Exercise brief
Output all records exactly, with no images.

***** Data records

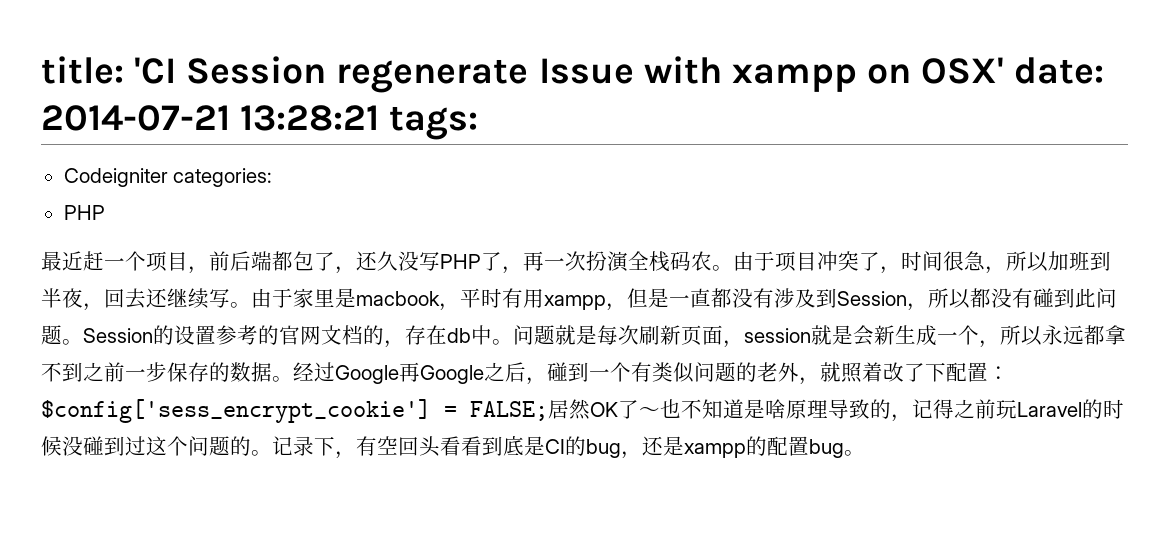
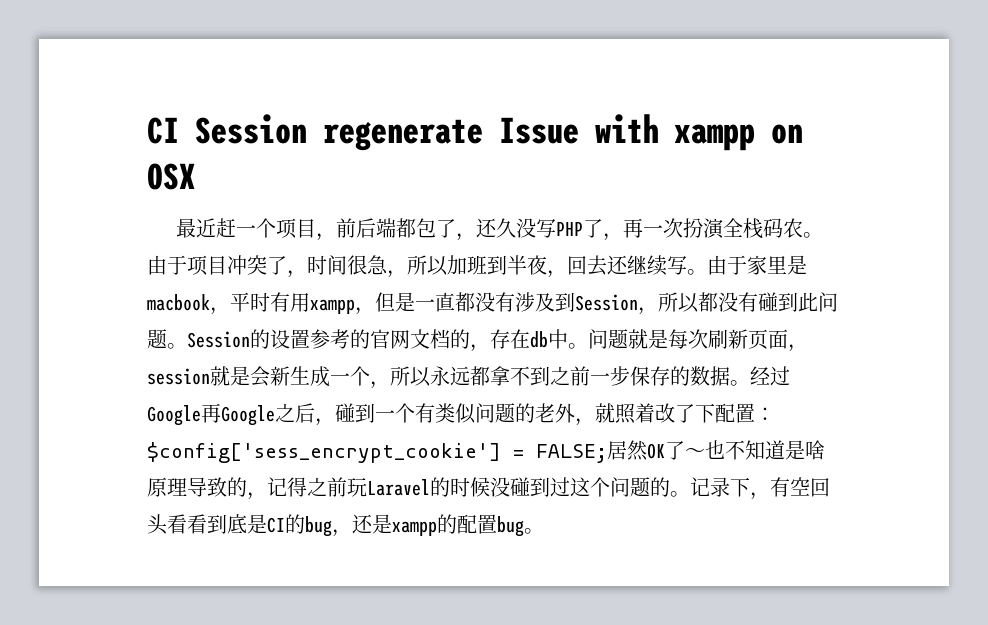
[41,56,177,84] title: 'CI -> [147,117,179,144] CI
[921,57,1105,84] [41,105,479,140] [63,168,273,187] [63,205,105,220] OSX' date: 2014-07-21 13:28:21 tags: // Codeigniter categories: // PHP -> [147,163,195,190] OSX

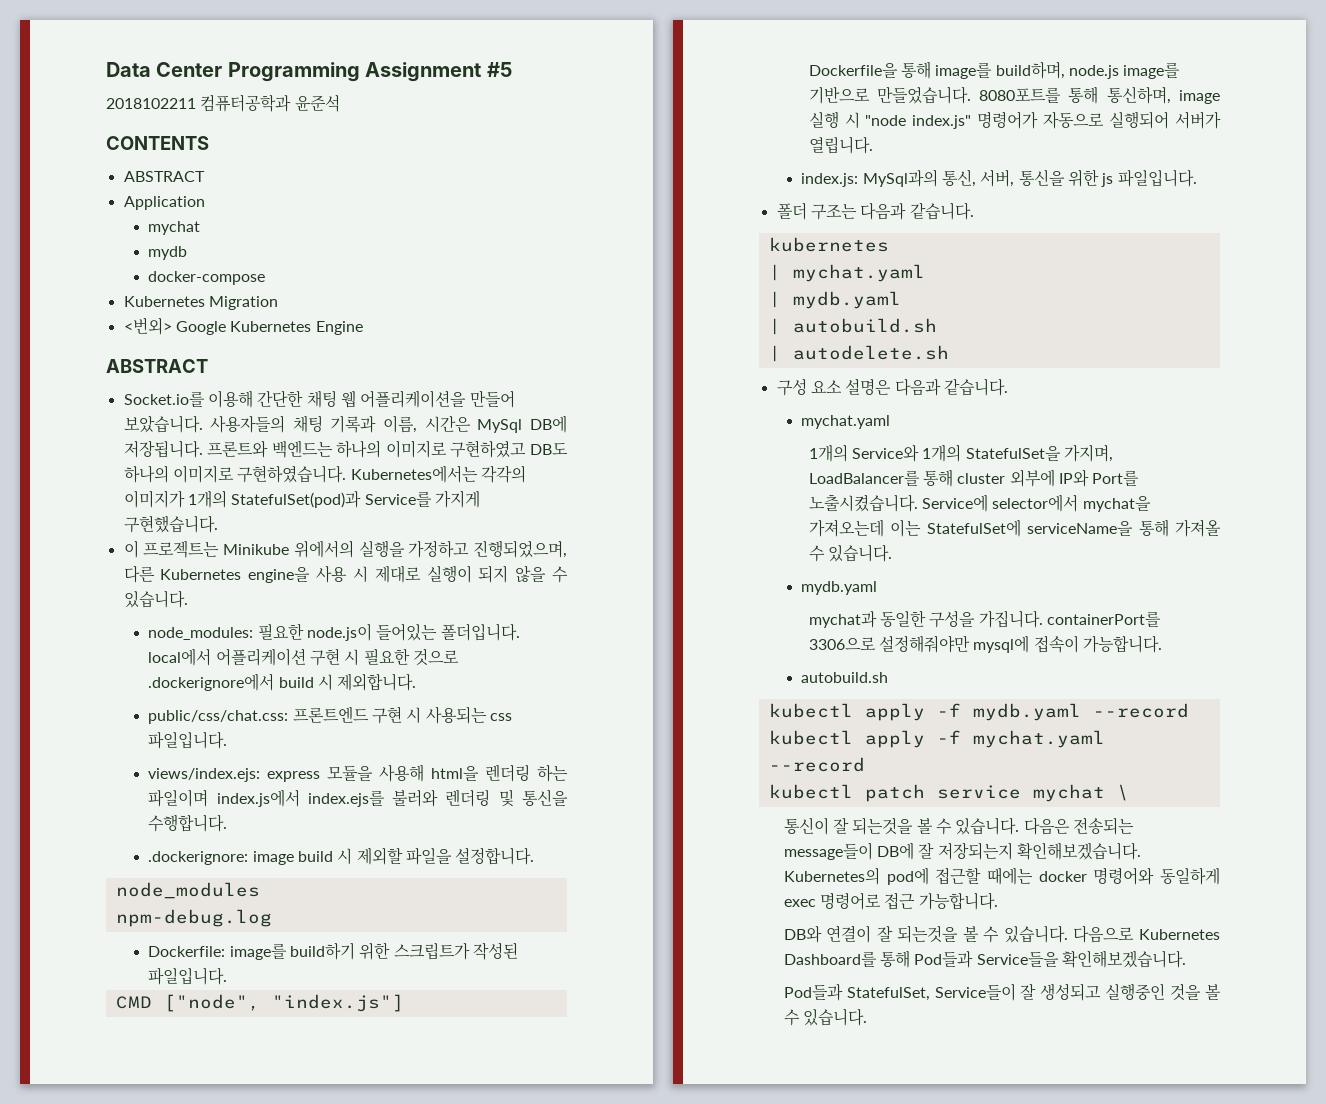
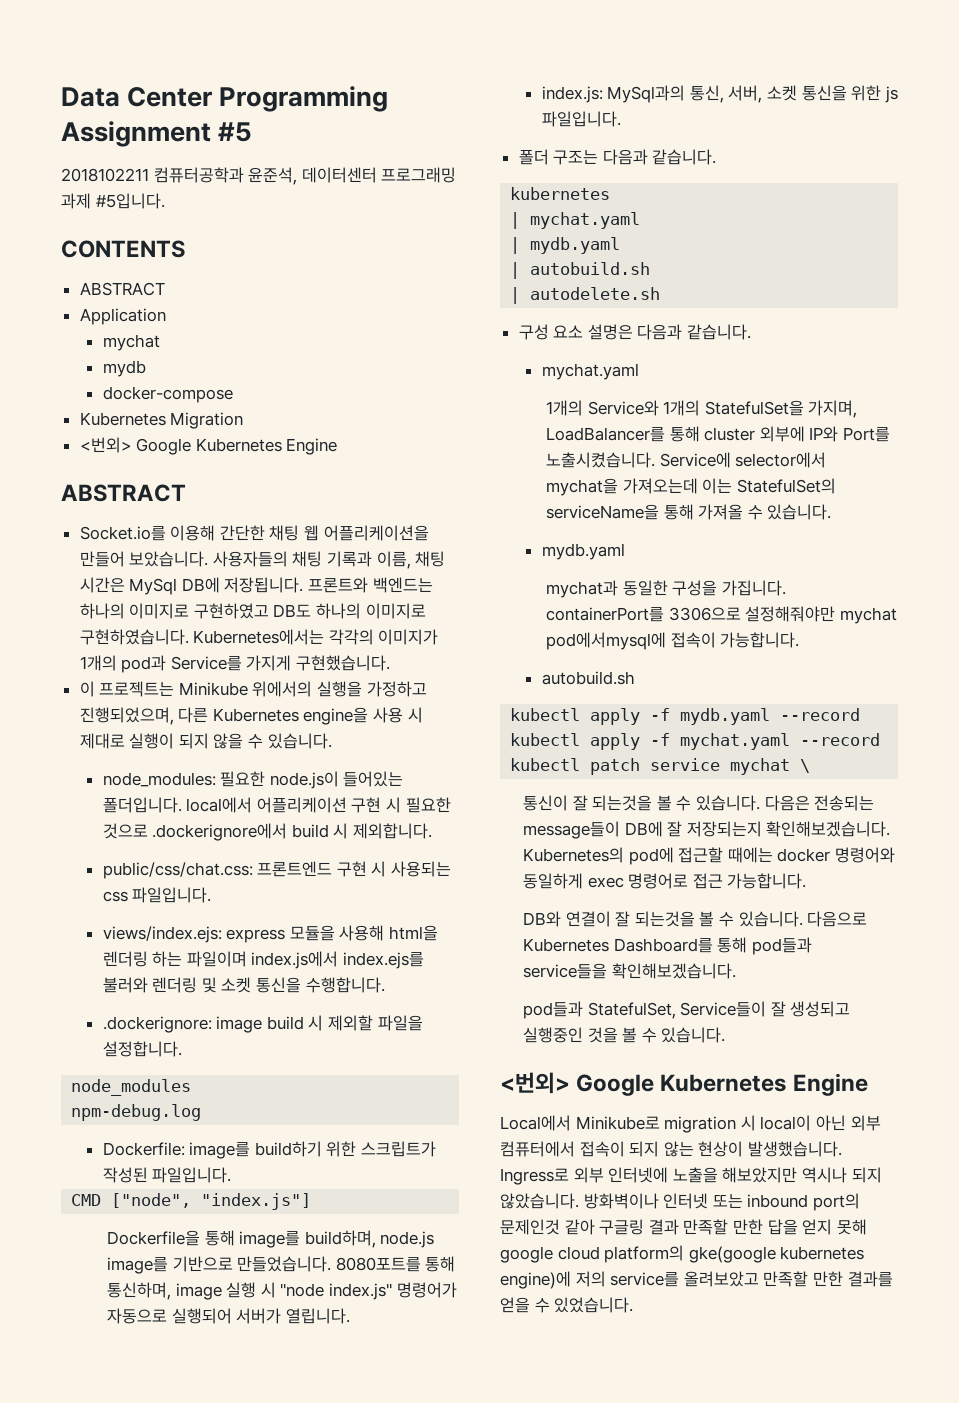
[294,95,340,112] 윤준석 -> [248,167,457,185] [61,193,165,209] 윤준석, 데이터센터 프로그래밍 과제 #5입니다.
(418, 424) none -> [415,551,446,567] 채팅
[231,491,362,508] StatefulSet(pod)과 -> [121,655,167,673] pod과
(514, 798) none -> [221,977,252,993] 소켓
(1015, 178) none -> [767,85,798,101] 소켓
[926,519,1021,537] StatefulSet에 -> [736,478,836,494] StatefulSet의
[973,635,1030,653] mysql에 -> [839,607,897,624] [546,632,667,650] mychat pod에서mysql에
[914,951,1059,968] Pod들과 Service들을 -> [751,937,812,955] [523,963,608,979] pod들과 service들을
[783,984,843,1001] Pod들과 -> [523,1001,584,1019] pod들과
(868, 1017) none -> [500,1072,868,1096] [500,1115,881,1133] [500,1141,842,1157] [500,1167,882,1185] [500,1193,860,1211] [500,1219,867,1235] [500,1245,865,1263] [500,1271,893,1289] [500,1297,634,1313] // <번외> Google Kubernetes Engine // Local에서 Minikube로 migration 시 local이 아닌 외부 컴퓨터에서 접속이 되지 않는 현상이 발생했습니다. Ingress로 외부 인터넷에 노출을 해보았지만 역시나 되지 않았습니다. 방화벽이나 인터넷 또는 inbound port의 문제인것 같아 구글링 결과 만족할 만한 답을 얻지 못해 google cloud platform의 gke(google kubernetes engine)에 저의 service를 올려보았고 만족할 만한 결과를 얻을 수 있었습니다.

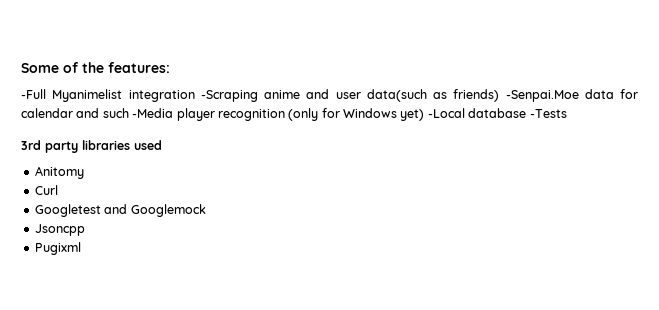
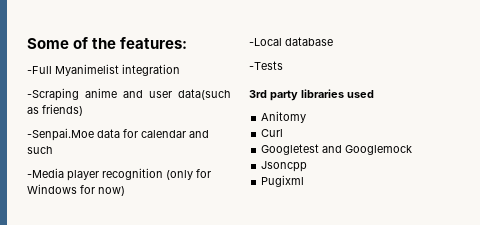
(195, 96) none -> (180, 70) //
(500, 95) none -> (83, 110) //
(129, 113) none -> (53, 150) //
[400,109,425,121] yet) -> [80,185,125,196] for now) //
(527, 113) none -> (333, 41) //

**********

Task response
[41,56,177,84] title: 'CI -> [147,117,179,144] CI
[921,57,1105,84] [41,105,479,140] [63,168,273,187] [63,205,105,220] OSX' date: 2014-07-21 13:28:21 tags: // Codeigniter categories: // PHP -> [147,163,195,190] OSX

[294,95,340,112] 윤준석 -> [248,167,457,185] [61,193,165,209] 윤준석, 데이터센터 프로그래밍 과제 #5입니다.
(418, 424) none -> [415,551,446,567] 채팅
[231,491,362,508] StatefulSet(pod)과 -> [121,655,167,673] pod과
(514, 798) none -> [221,977,252,993] 소켓
(1015, 178) none -> [767,85,798,101] 소켓
[926,519,1021,537] StatefulSet에 -> [736,478,836,494] StatefulSet의
[973,635,1030,653] mysql에 -> [839,607,897,624] [546,632,667,650] mychat pod에서mysql에
[914,951,1059,968] Pod들과 Service들을 -> [751,937,812,955] [523,963,608,979] pod들과 service들을
[783,984,843,1001] Pod들과 -> [523,1001,584,1019] pod들과
(868, 1017) none -> [500,1072,868,1096] [500,1115,881,1133] [500,1141,842,1157] [500,1167,882,1185] [500,1193,860,1211] [500,1219,867,1235] [500,1245,865,1263] [500,1271,893,1289] [500,1297,634,1313] // <번외> Google Kubernetes Engine // Local에서 Minikube로 migration 시 local이 아닌 외부 컴퓨터에서 접속이 되지 않는 현상이 발생했습니다. Ingress로 외부 인터넷에 노출을 해보았지만 역시나 되지 않았습니다. 방화벽이나 인터넷 또는 inbound port의 문제인것 같아 구글링 결과 만족할 만한 답을 얻지 못해 google cloud platform의 gke(google kubernetes engine)에 저의 service를 올려보았고 만족할 만한 결과를 얻을 수 있었습니다.

(195, 96) none -> (180, 70) //
(500, 95) none -> (83, 110) //
(129, 113) none -> (53, 150) //
[400,109,425,121] yet) -> [80,185,125,196] for now) //
(527, 113) none -> (333, 41) //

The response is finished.